Recently, I received the following letter from a mother who had attended one of my talks to a group of sports moms.
"My daughter has just signed up for a 3rd grade travel soccer team after having never played soccer before. But last week, she told me that her teammates were teasing and bullying her (telling her she's not a good soccer player) and telling secrets about her. I have stayed and watched all her practices and all her games except one. She is completely devoted in her practices, and seems to work at least as hard if not harder than the other girls. She pays attention and does what the coach (or trainer) says. She seems to be one of the more mature girls on the team, and has made amazing progress from the first practice, to now (practice #5). I am not sure she fully understands the game, nor the nuances of each position, but she is definitely participating in earnest.

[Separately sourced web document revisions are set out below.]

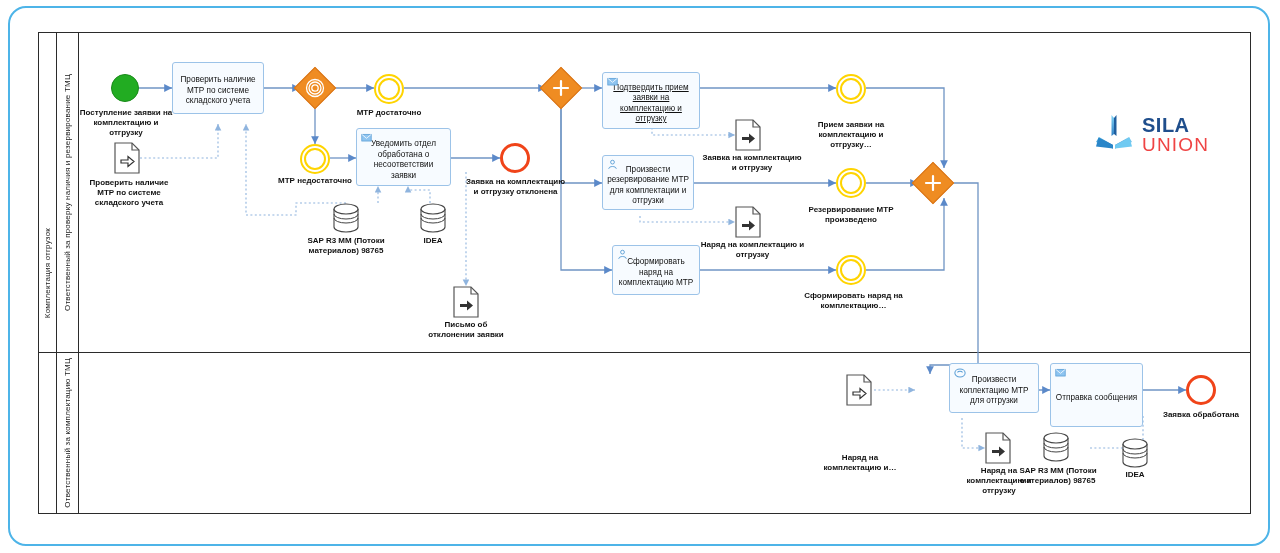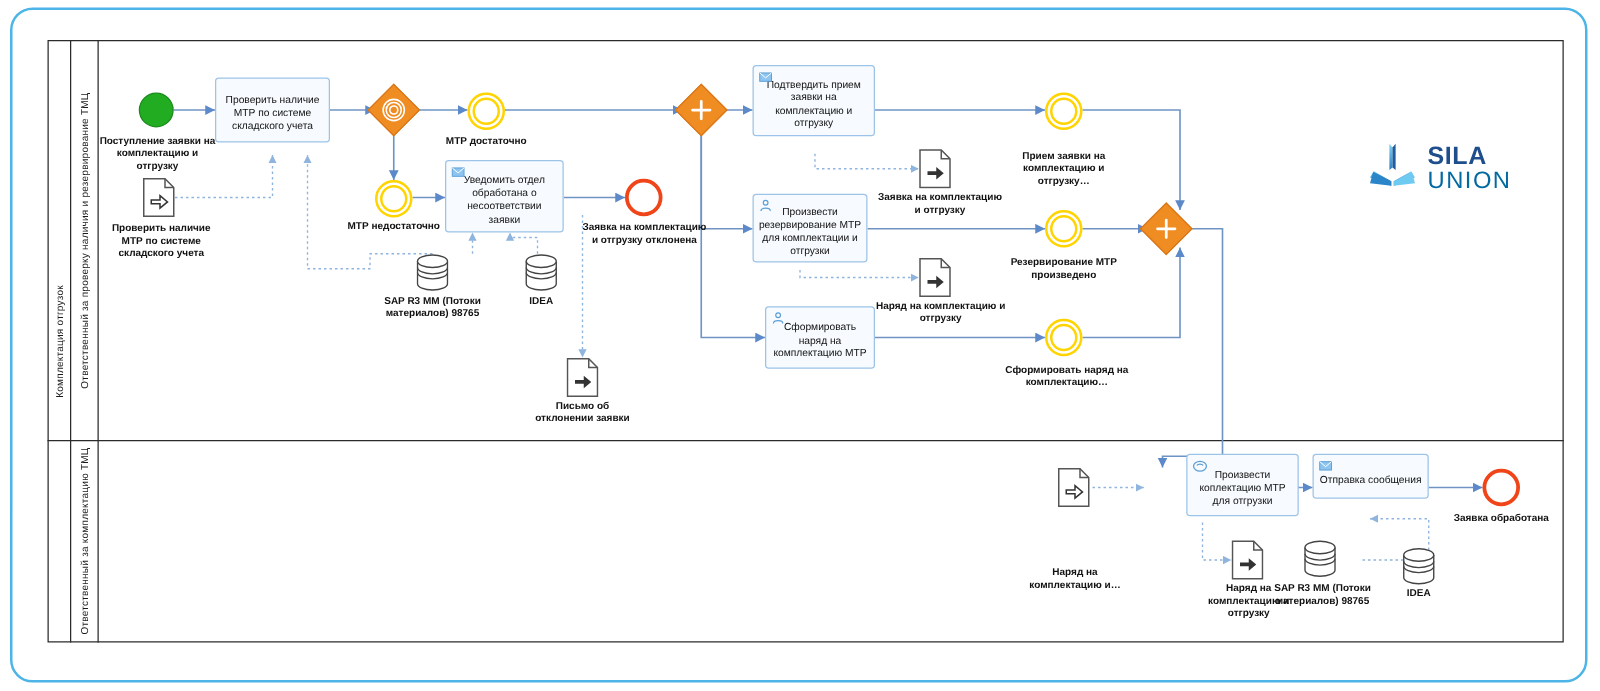"Подтвердить прием заявки на комплектацию" div.task { text-decoration: none -> underline; top: 52px -> 72px }
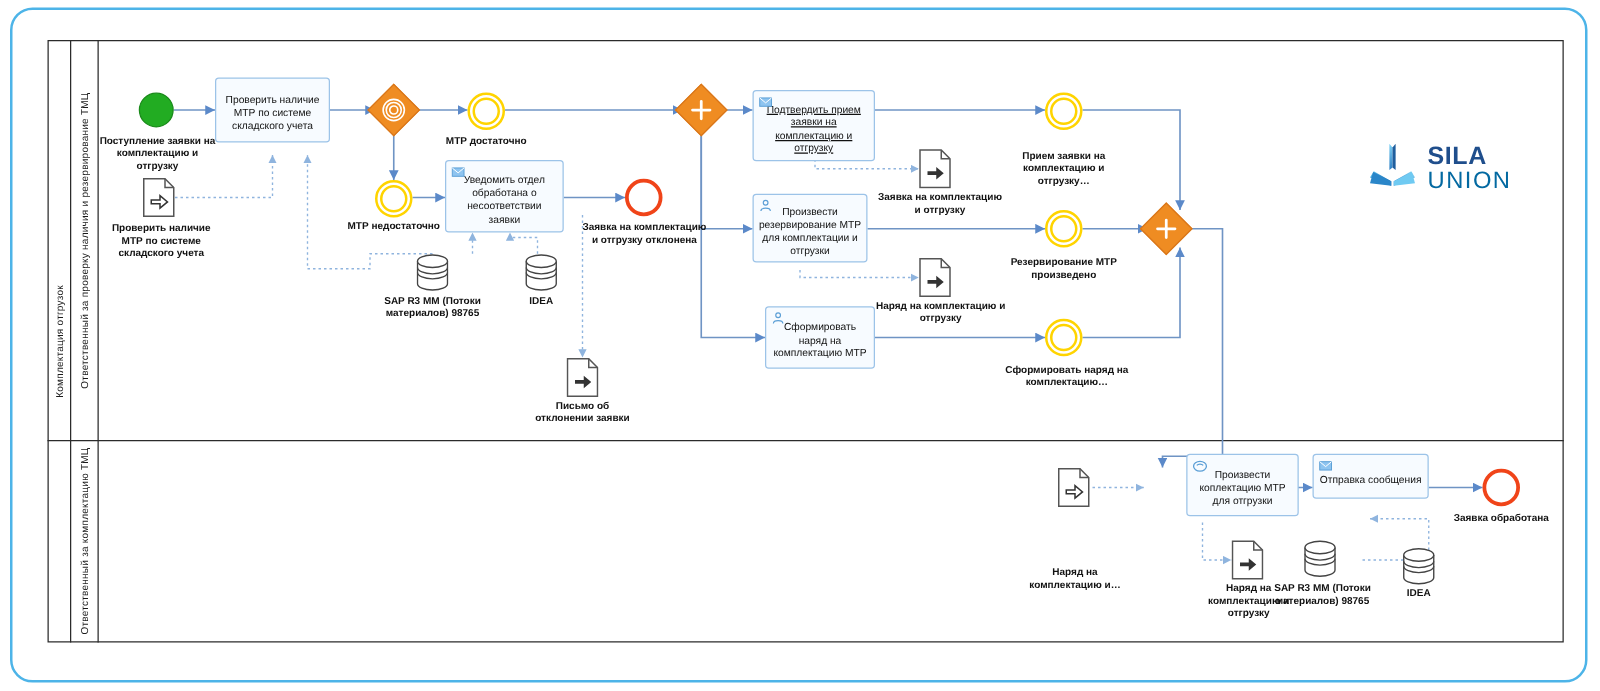"UNION" .logo-union { color: #0369a1 -> #ef4444 }
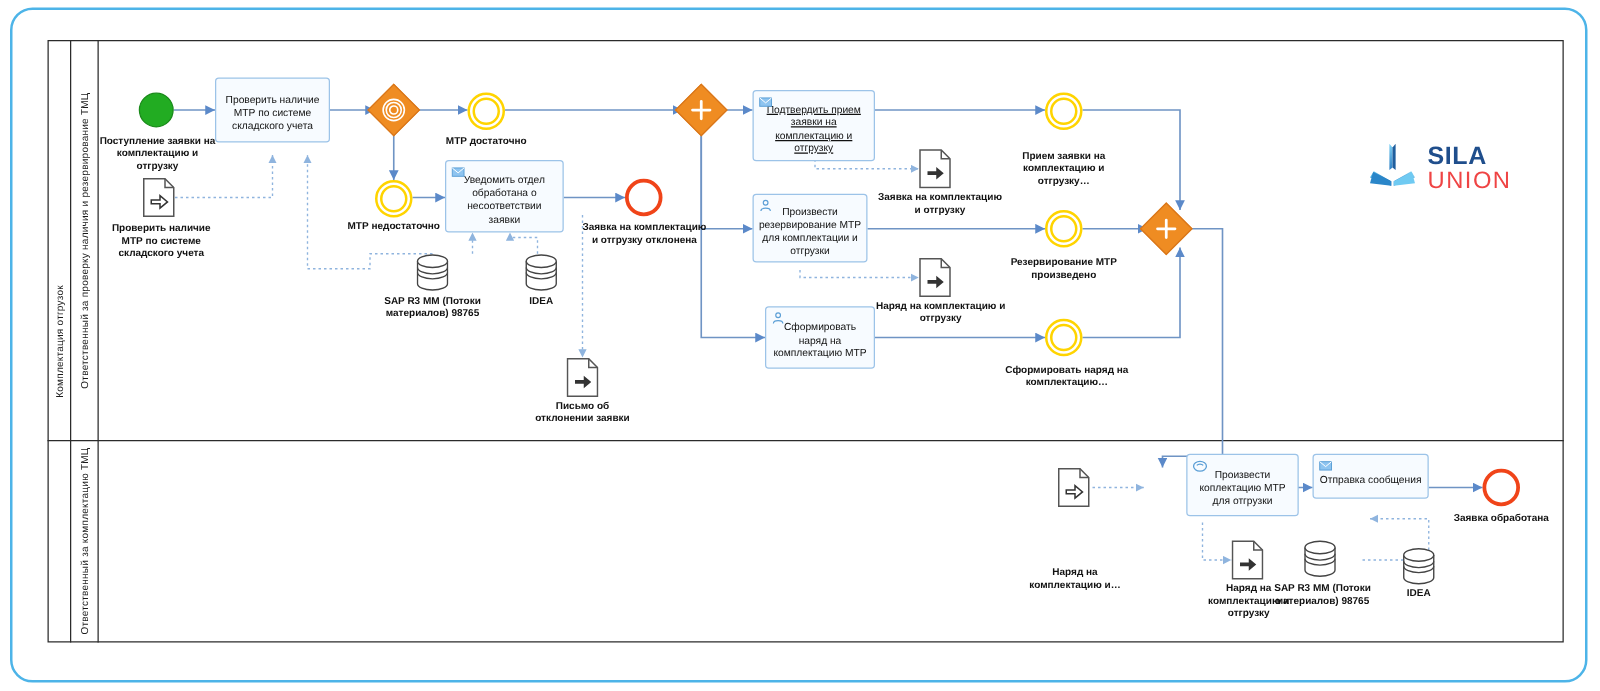"Отправка сообщения" div.task { height: 36px -> 64px }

My question really is what I should expect out of the coach in this regard? I have already sent him an email telling him about the behavior of the other girls, and I borrowed some language from your handout to say that I expected the girls to show respect to each other (i.e. no teasing or bullying). Should I really expect this situation to change? Should I pull her out in the middle of the season? She is telling me now that she never wants to play soccer again. I think that, other than the behavior of the other girls, she enjoys it. I have told her she needs to finish out the season. Help!"

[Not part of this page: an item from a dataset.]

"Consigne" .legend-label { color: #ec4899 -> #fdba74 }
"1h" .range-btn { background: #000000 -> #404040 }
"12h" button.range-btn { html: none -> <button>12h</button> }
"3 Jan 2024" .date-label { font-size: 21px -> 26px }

Bullying is violent behavior
The subject of bullying in sports is one that is near and dear to me. According to an about-to-be- released book from the United Nations titled Violence Against Children In Sport - The Right To Play Safe (a book to which I was honored to contribute) and Article 1 of the UN Convention on the Rights of the Child, what her daughter's teammates were doing to her daughter actually constituted emotional abuse/violence.
It is sad, but true, that some kids think that one way to keep moving up the sports pyramid is to eliminate the competition and drive kids to quit, especially if they perceive them as competitive threats, through bullying or teasing that makes them so unhappy they see quitting as a better alternative than being abused. In extreme cases, teasing in youth sports can even lead to tragic results, such as the teasing that led a thirteen-year-old California boy to beat a fifteen-year-old boy to death in April 2005.
A recent study revealed that there is a high probability on most teams that one or more of the lesser skilled players will be bullied or teased by a more skilled teammate. Good coaches are alert to the possibility of bullying and proactively seek ways to reduce it.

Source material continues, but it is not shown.